I will note, it was surprisingly difficult to find (reasonable) examples of non-homogeneity in practice. The example above was almost a Conical Spring, but it felt forced (ha). I also thought of kinetic energy: $e=\frac{ m }{ 2 }v^2$ (No source required), but who would be controlling for kinetic energy as a state? You’re doing something really interesting if you find yourself in that position (And if you are, please contact me, I’d love to chat). My point is that you don’t really notice just how good we have gotten at linear approximations until you start hunting for an exception…
Why do we care?
If the system is non-linear, you’re going to be dealing with system responses that vary in magnitude(!!) as you enter different regions. What may be a stabilising feedback gain $k$ in one region will yield a completely different response in another. This is obvious in the case of our inverted pendulum, whereby the system response when the robot is upright will be wildly different to when our torso angle $\theta$ is closer to horizontal. This is a textbook case of non-linearity, where the state of the robot, depending on how vertical the torso is, results in a different response to an input. To make things better, we even have a singularity!
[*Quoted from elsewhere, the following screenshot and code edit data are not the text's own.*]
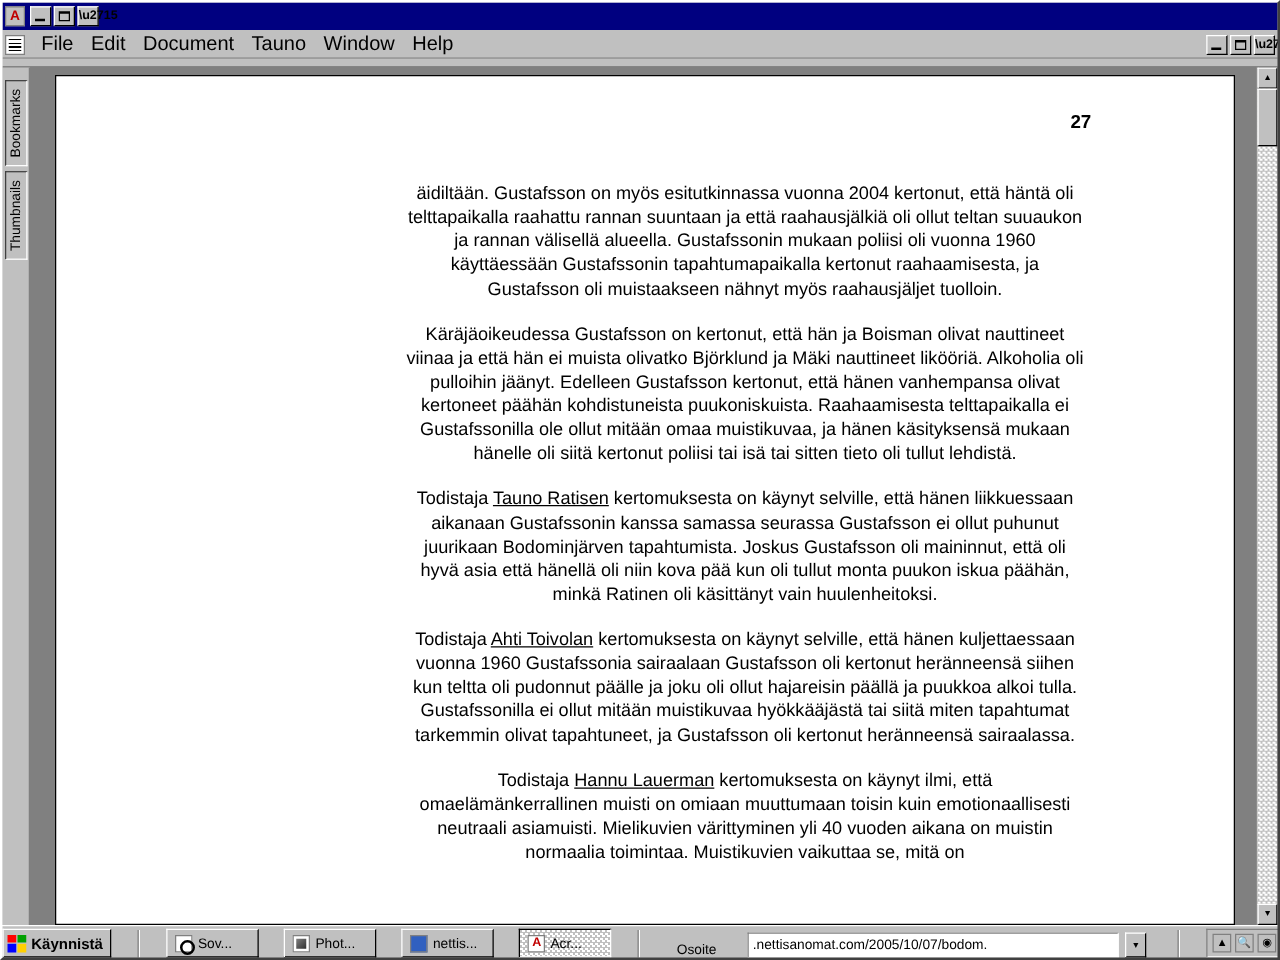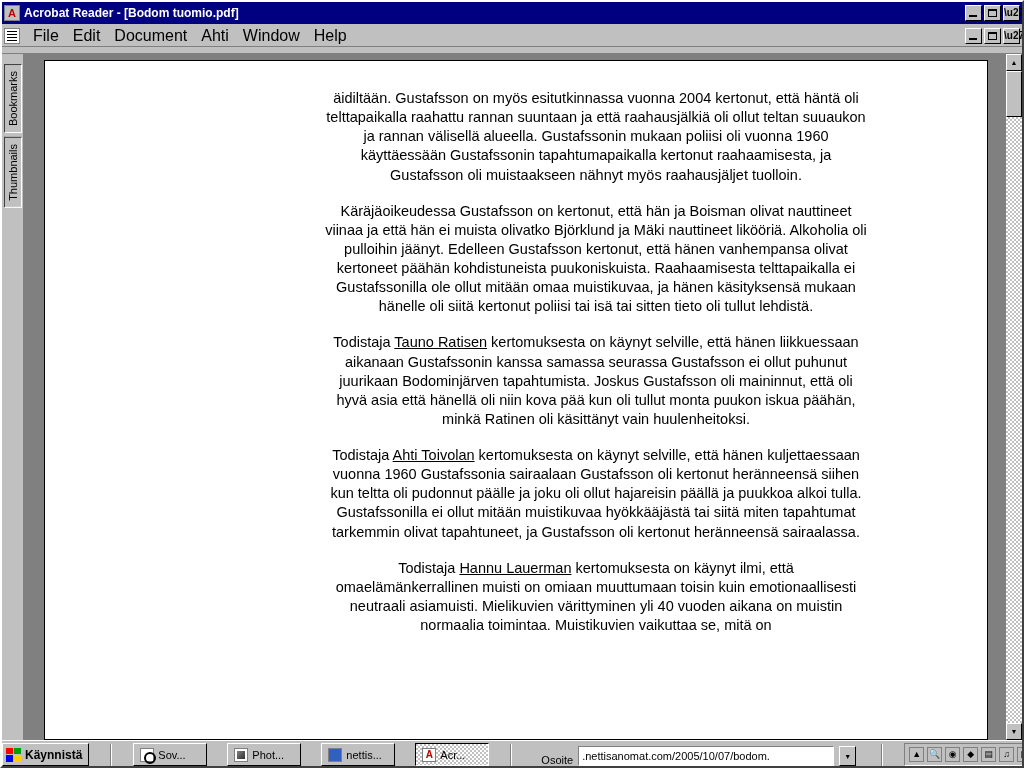--- a/index.html
+++ b/index.html
@@ -373,7 +373,6 @@
 
   <div class="titlebar">
     <div class="app-icon">A</div>
-    <div class="title-text">Acrobat Reader - [Bodom tuomio.pdf]</div>
     <div class="winbtns">
       <div class="winbtn">
           <span class="glyph-min"></span>

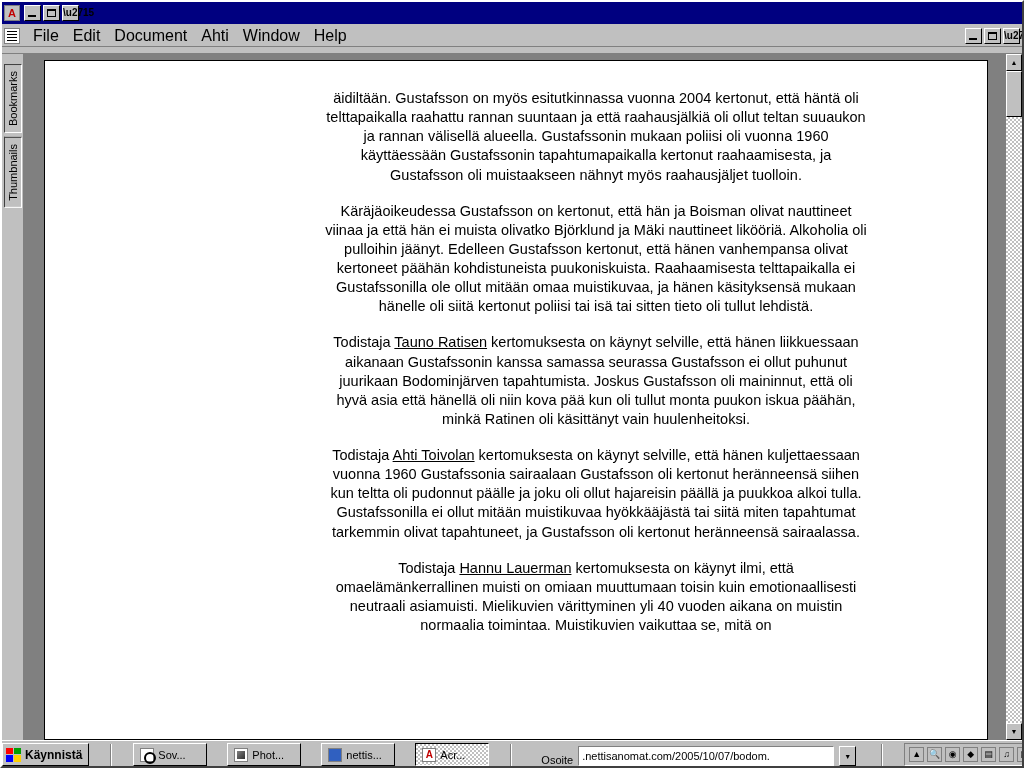--- a/index.html
+++ b/index.html
@@ -391,7 +391,7 @@
     <div class="menu-item">File</div>
     <div class="menu-item">Edit</div>
     <div class="menu-item">Document</div>
-    <div class="menu-item">Ahti</div>
+    <div class="menu-item">Tauno</div>
     <div class="menu-item">Window</div>
     <div class="menu-item">Help</div>
     <div class="spacer"></div>

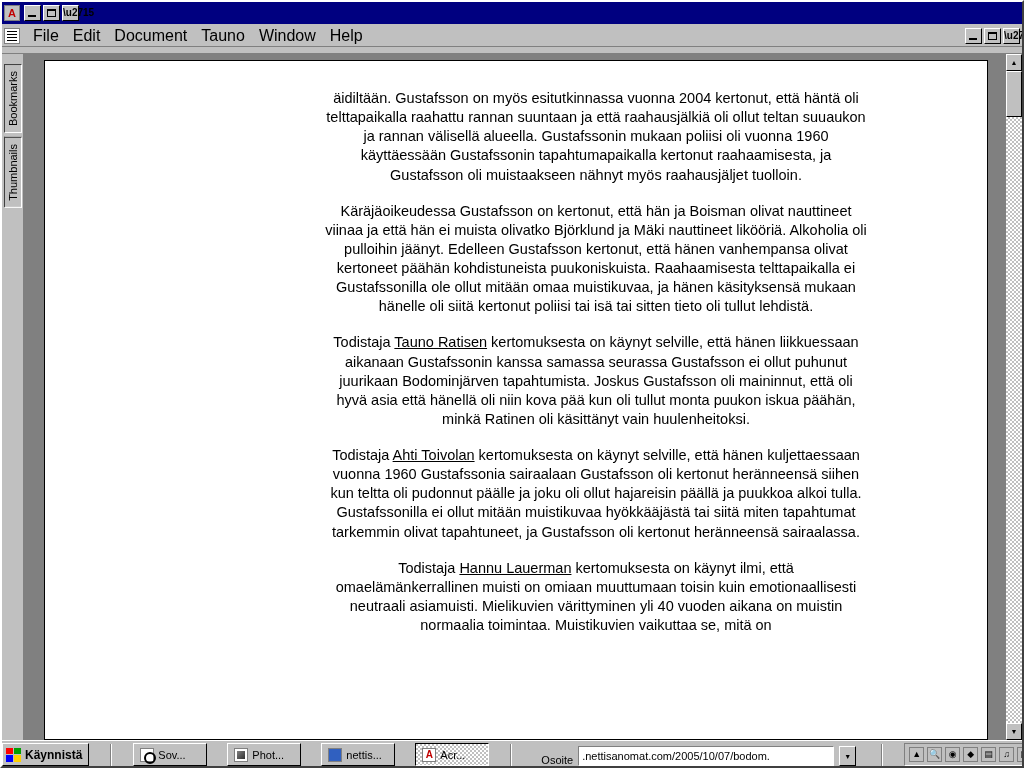--- a/index.html
+++ b/index.html
@@ -420,6 +420,7 @@
     <div class="docarea">
       <div class="page-wrap">
         <div class="page">
+          <div class="pagenum">27</div>
           <div class="doc-body">
               <p><span>äidiltään. Gustafsson on myös esitutkinnassa vuonna 2004 kertonut, että häntä oli telttapaikalla raahattu rannan suuntaan  ja että raahausjälkiä oli ollut teltan suuaukon ja rannan välisellä alueella.  Gustafssonin mukaan poliisi oli vuonna 1960 käyttäessään Gustafssonin tapahtumapaikalla kertonut raahaamisesta, ja Gustafsson oli muistaakseen nähnyt myös raahausjäljet tuolloin.</span></p>
               <p><span>Käräjäoikeudessa Gustafsson on kertonut, että hän ja Boisman olivat nauttineet viinaa ja että hän ei muista olivatko Björklund ja Mäki nauttineet likööriä. Alkoholia oli pulloihin jäänyt. Edelleen Gustafsson kertonut, että hänen vanhempansa olivat kertoneet päähän kohdistuneista puukoniskuista. Raahaamisesta telttapaikalla ei Gustafssonilla ole ollut mitään omaa muistikuvaa, ja hänen käsityksensä mukaan hänelle oli siitä kertonut poliisi tai isä tai sitten tieto oli tullut lehdistä.</span></p>

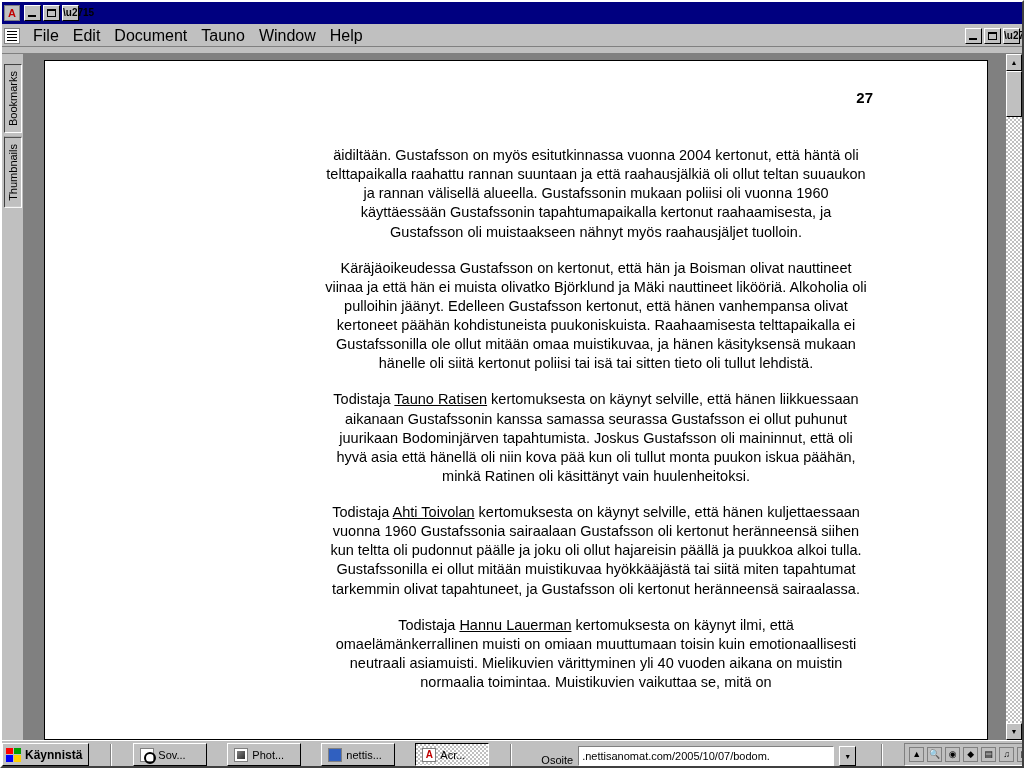--- a/index.html
+++ b/index.html
@@ -312,7 +312,7 @@
   }
   .addrlabel { font-size: 11px; color: #000; }
   .addrinput {
-    width: 256px; height: 20px;
+    width: 297px; height: 20px;
     background: #ffffff;
     border-top: 1px solid #808080;
     border-left: 1px solid #808080;
@@ -322,7 +322,7 @@
     color: #000;
     display: flex; align-items: center;
     padding: 0 3px;
-    white-space: nowrap; overflow: hidden;
+    white-space: nowrap; overflow: hidden; margin-left: 20px;
   }
   .dropbtn {
     width: 17px; height: 20px;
If (God forbid) the torso angle reaches horizontal, our required input force to drive back to vertical shoots to $\infty$… But obviously we won’t let that happen.
Establishing how we linearise
KIWI is the manifestation of the quintessential control problem we see in all of our textbooks. If you’ve seen an inverted pendulum example before, you know exactly where this is going. Our first step towards linearising the system is to observe our equilibrium points. This works particularly well for the inverted pendulum for two reasons: The first being that we have two equilibrium points, both being perfectly vertical [$\theta={0, \pi}$]. The second reason is that our chosen equilibrium point (Upright) conveniently makes for a great target state.
If you’re a long time reader, you may remember THIS monstrosity:
Well, looks like it DID come in handy. In this diagram, there are 5 (five) equilibrium points! Starting at $-2\pi$, and incrementing by $\pi$, the pendulum is in equilibrium at the straight up and down positions. You can tell which equilibrium points are upright by the potential energy; the points with a peak in potential energy are torso upright. These upright equilibrium points are unstable, the inverse being true for the downward position. The arrows represent the kinetic energy of the pendulum, increasing in size proportional to the velocity. Of note, is that at high velocities the pendulum state will move across the phase plot. With these high velocities, the state will traverse into other equilibrium orbits. However, at low energies, the pendulum will orbit a single stable equilibrium point (Located at $\pi$ and $-\pi$ on the graph). I want you to keep this idea of orbiting an equilibrium point in mind as we continue.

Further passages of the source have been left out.